1979 Hong Kong film by Tsui Hark

The Butterfly Murders (蝶變 (Metamorphosis)) is a 1979 Hong Kong wuxia film directed by Tsui Hark, in his feature directorial debut. It stars Lau Siu-ming, Michelle Yim, and Chang Kuo-chu. The film is known for incorporating elements of murder mystery and gothic horror into the wuxia genre, and is considered an early work of the Hong Kong New Wave film movement.

== Plot ==
The film is narrated from the point of view of Fang Hongye, a scholar who studies peculiar events in the jianghu and records them in his "Hongye's Notebook". In the notebook, he writes about a mysterious "Butterfly Murders" case at the Shen Family Fort. The death of the fort's old master, who was involved in a tomb robbery, was connected to butterflies. Over ten years later, another tomb robber dies in a similar manner, prompting Shen Qing, the fort's current master, to invite Fang Hongye, Tian Feng and Qingyingzi to investigate. Their arrival triggers more butterfly-related murders and the situation escalates when Shen Qing himself also becomes a victim. Shen Qing's wife insists on waiting for another group of three from the "Thunder Quartet" to show up before taking further action.

One day, Azhi, a mute servant at the fort, leads Fang Hongye to a secret gunpowder storage room, raising suspicions. When the "Thunder Quartet" trio arrive, Shen Qing's wife is killed by an iron-clad figure. As Fang Hongye and Qingyingzi investigate further, they realise that the iron-clad figure is Shen Qing, whose true identity is Yu Zhen, the apparently deceased fourth member of the "Thunder Quartet".

Six years ago, Yu Zhen had established the Shen Family Fort to secretly develop an alloy for the gun barrel of a powerful weapon. Once his mission was completed, Yu Zhen, in his ambition to dominate the jianghu, orchestrated the "Butterfly Murders" to eliminate his rivals and manipulate Tian Feng into assisting him unwittingly.

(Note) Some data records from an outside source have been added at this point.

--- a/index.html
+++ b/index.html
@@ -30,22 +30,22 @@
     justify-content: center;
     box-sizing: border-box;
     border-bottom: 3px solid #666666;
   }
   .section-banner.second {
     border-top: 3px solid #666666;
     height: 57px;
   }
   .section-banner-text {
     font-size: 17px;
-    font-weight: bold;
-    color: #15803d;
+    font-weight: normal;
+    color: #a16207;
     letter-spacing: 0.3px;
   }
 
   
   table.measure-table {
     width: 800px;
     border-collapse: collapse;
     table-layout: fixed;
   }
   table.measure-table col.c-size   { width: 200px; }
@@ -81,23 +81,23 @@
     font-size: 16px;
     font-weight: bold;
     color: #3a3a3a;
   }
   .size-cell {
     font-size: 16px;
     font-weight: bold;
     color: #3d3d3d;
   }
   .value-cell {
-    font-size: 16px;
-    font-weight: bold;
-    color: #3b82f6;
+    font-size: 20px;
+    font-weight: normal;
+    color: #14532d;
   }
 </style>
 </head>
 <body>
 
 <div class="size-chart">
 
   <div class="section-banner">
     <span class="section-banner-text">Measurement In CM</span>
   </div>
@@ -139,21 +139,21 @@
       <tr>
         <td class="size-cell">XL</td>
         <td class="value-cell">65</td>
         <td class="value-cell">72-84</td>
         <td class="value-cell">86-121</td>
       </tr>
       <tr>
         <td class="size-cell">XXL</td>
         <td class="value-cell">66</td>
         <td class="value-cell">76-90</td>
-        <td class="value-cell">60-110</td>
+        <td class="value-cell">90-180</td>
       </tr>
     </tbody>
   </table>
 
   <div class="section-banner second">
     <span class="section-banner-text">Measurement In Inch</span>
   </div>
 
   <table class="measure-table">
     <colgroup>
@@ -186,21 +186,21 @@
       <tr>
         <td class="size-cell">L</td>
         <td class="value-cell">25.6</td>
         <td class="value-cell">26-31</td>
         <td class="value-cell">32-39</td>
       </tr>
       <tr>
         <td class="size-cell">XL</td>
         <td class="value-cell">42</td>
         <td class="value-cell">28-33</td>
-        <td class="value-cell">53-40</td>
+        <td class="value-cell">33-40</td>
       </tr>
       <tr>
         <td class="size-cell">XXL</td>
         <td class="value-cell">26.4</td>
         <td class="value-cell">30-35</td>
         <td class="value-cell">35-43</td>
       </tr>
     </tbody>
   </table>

After Fang Hongye solves the mystery, he leaves the fort, where Yu Zhen, Tian Feng and the others perish together in a final battle which destroys the fort and the weapon.

== Release ==
The film was released theatrically in Hong Kong by Seasonal Film Corporation on 20 July 1979.

=== Home media ===
The film is not widely available on tape or DVD in the West (there is a German and a French DVD release), though there was a Hong Kong release.